Task description:
What is needed here is each entry reproduced exactly, without its pictures.

Information given:
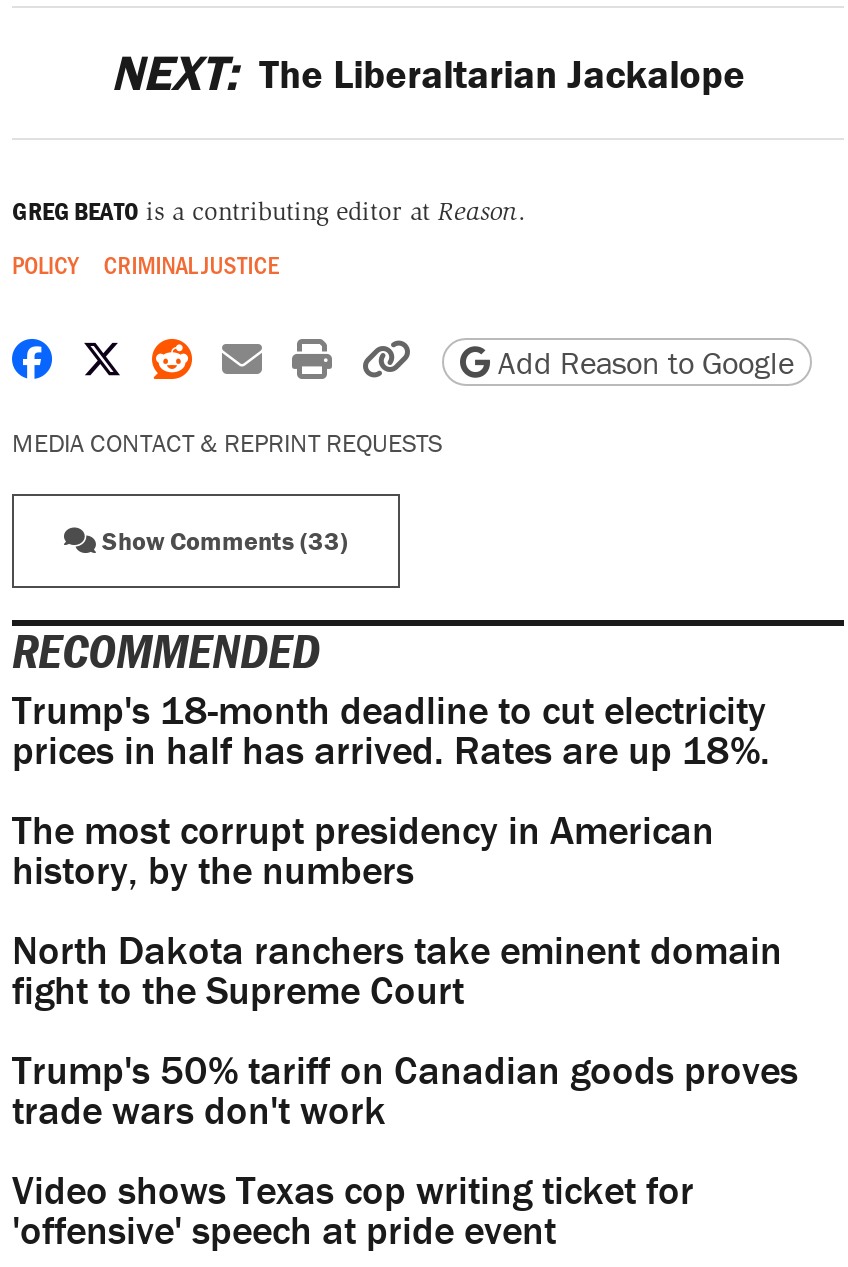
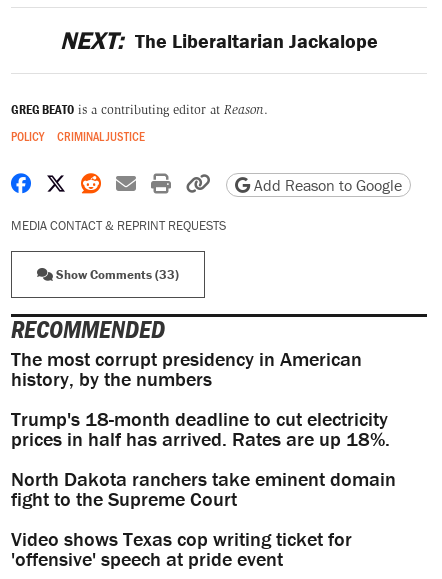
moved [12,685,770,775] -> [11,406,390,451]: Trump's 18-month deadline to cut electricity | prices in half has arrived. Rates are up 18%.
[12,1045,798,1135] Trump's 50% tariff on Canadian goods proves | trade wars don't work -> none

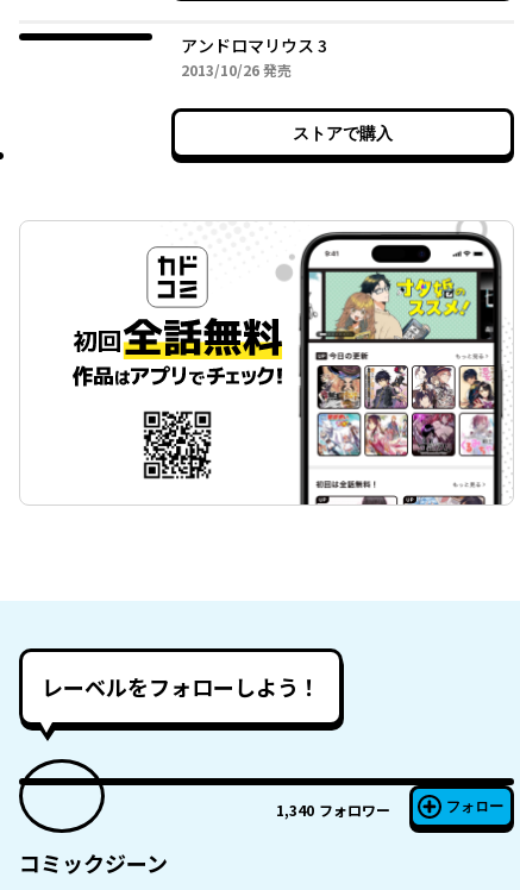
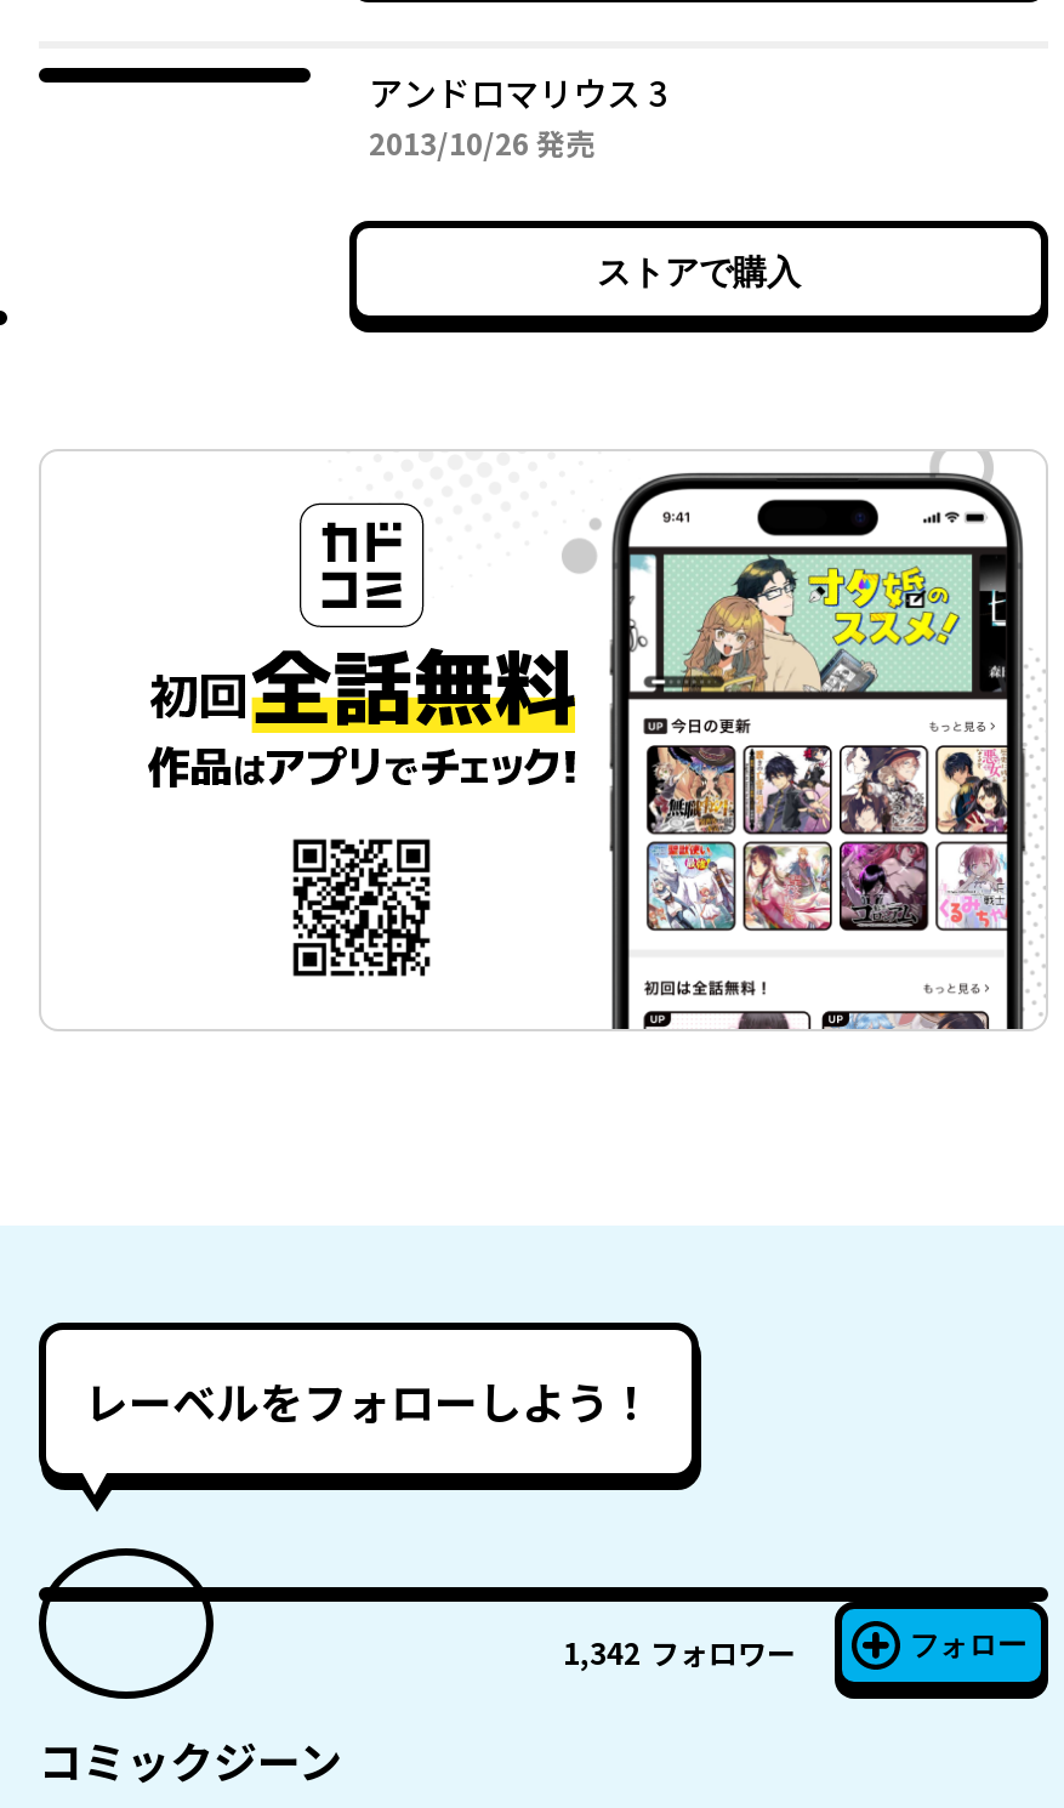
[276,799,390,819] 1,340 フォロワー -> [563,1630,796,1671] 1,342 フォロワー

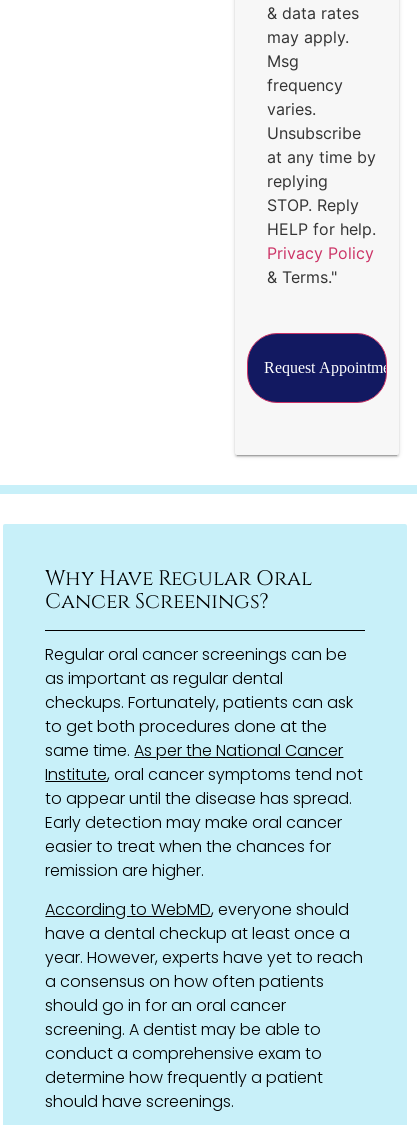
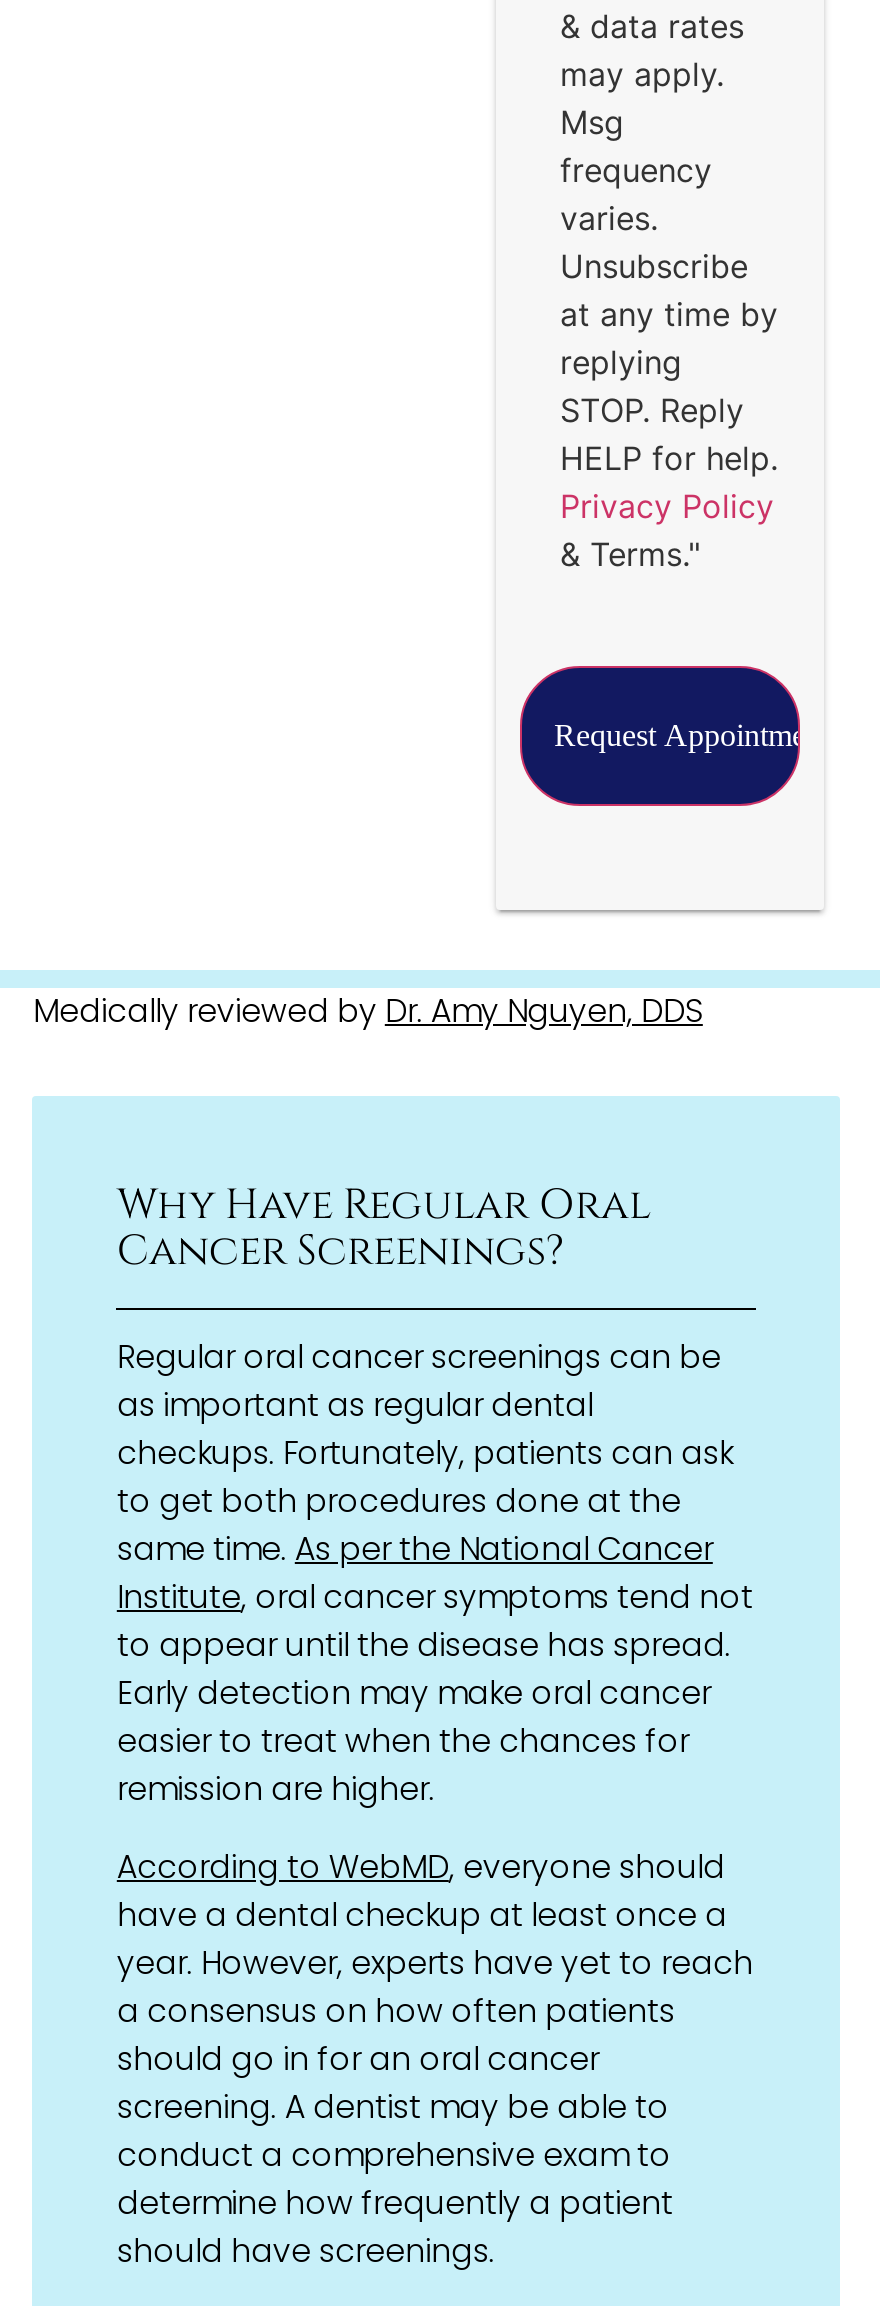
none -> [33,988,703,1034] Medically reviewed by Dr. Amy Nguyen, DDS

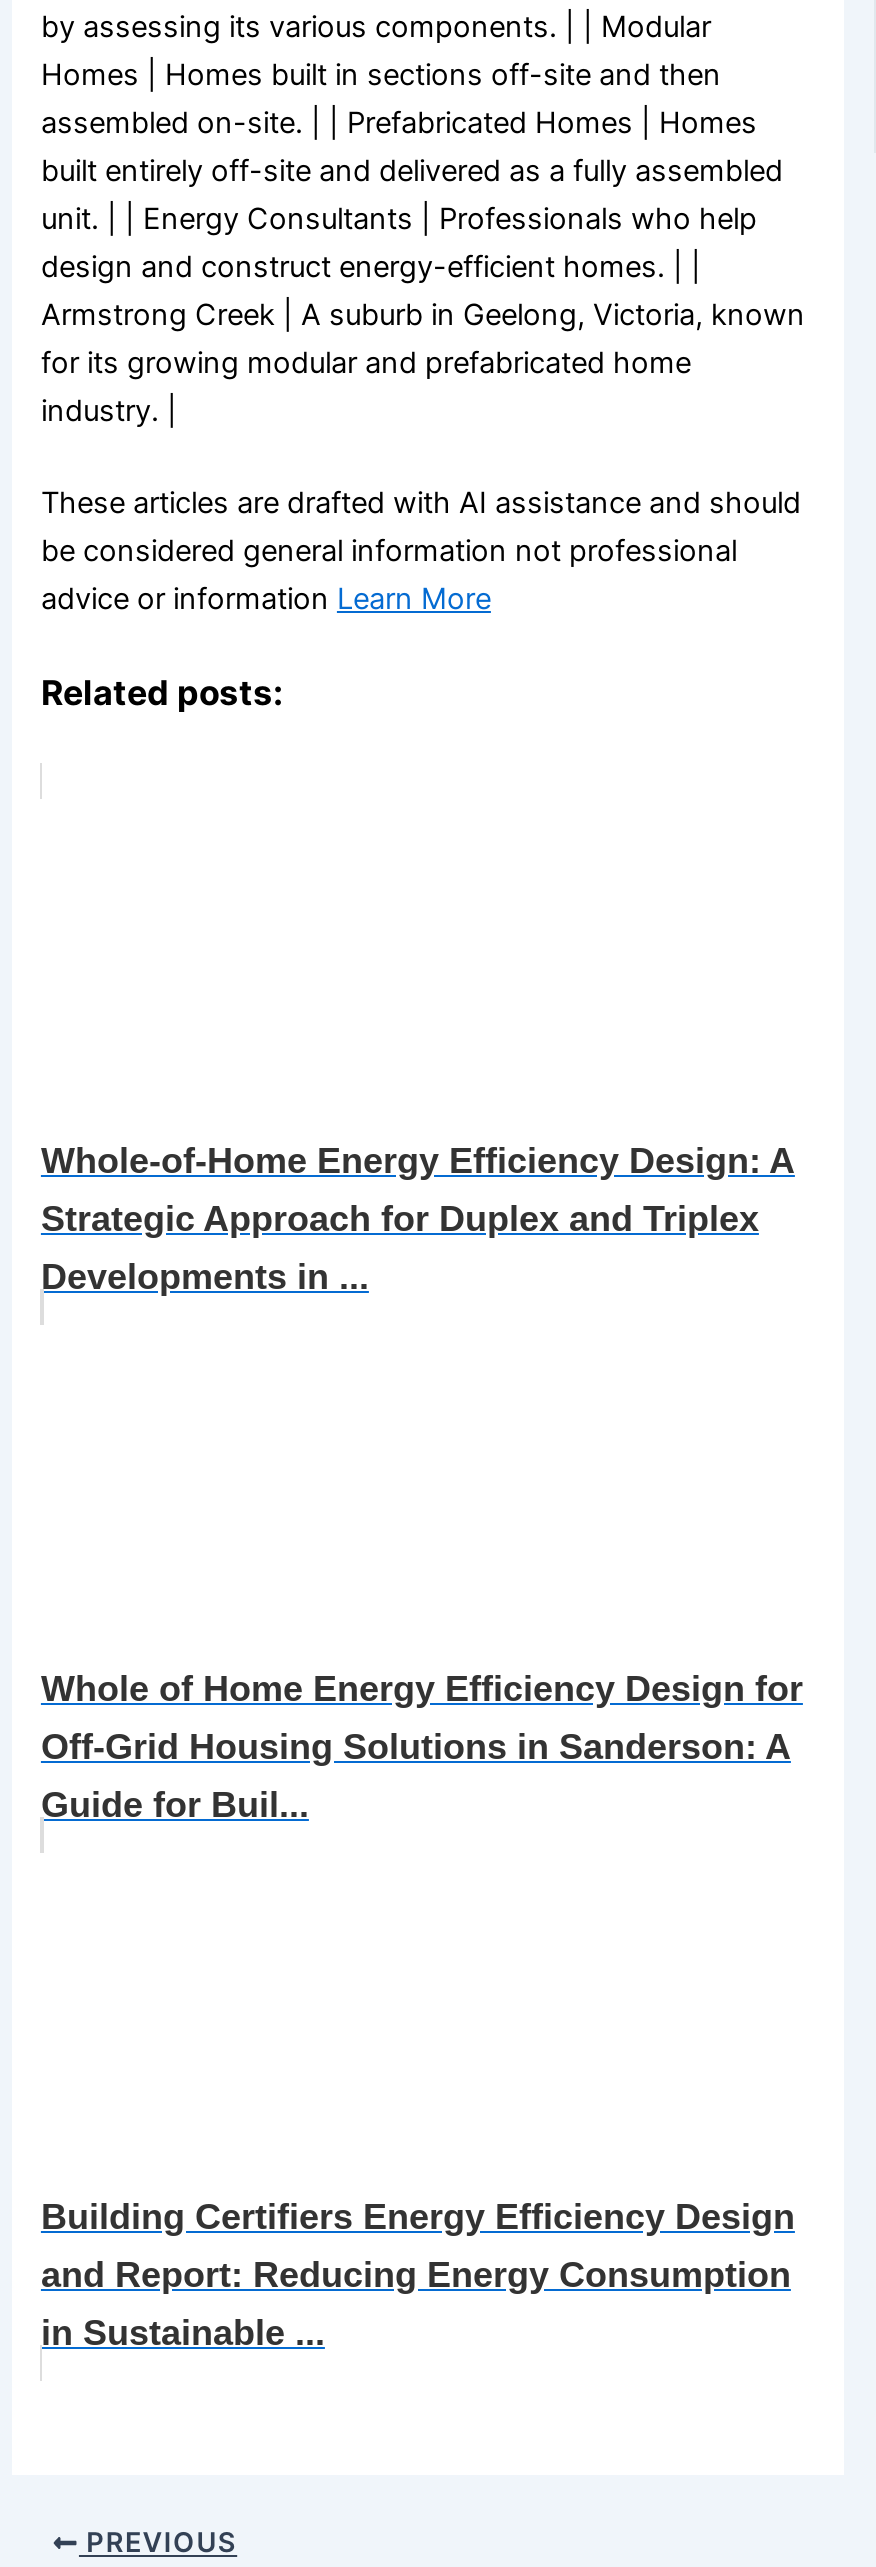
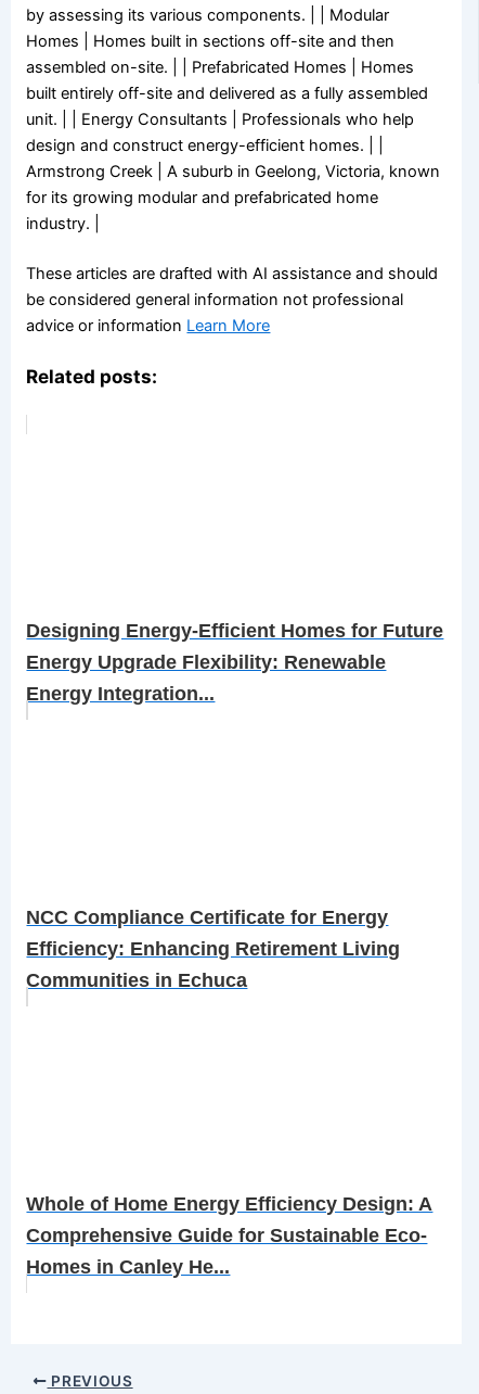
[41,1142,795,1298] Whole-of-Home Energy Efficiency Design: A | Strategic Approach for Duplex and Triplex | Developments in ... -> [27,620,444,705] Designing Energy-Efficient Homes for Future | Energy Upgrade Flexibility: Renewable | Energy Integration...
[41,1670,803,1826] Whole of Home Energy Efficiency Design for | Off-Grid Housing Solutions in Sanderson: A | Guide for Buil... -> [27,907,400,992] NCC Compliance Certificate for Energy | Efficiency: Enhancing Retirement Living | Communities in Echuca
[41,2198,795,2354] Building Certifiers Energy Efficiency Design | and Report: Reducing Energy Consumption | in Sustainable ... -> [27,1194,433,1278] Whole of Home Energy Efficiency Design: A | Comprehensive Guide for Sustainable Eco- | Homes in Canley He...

Problem solution:
moved [12,685,770,775] -> [11,406,390,451]: Trump's 18-month deadline to cut electricity | prices in half has arrived. Rates are up 18%.
[12,1045,798,1135] Trump's 50% tariff on Canadian goods proves | trade wars don't work -> none

[276,799,390,819] 1,340 フォロワー -> [563,1630,796,1671] 1,342 フォロワー

none -> [33,988,703,1034] Medically reviewed by Dr. Amy Nguyen, DDS

[41,1142,795,1298] Whole-of-Home Energy Efficiency Design: A | Strategic Approach for Duplex and Triplex | Developments in ... -> [27,620,444,705] Designing Energy-Efficient Homes for Future | Energy Upgrade Flexibility: Renewable | Energy Integration...
[41,1670,803,1826] Whole of Home Energy Efficiency Design for | Off-Grid Housing Solutions in Sanderson: A | Guide for Buil... -> [27,907,400,992] NCC Compliance Certificate for Energy | Efficiency: Enhancing Retirement Living | Communities in Echuca
[41,2198,795,2354] Building Certifiers Energy Efficiency Design | and Report: Reducing Energy Consumption | in Sustainable ... -> [27,1194,433,1278] Whole of Home Energy Efficiency Design: A | Comprehensive Guide for Sustainable Eco- | Homes in Canley He...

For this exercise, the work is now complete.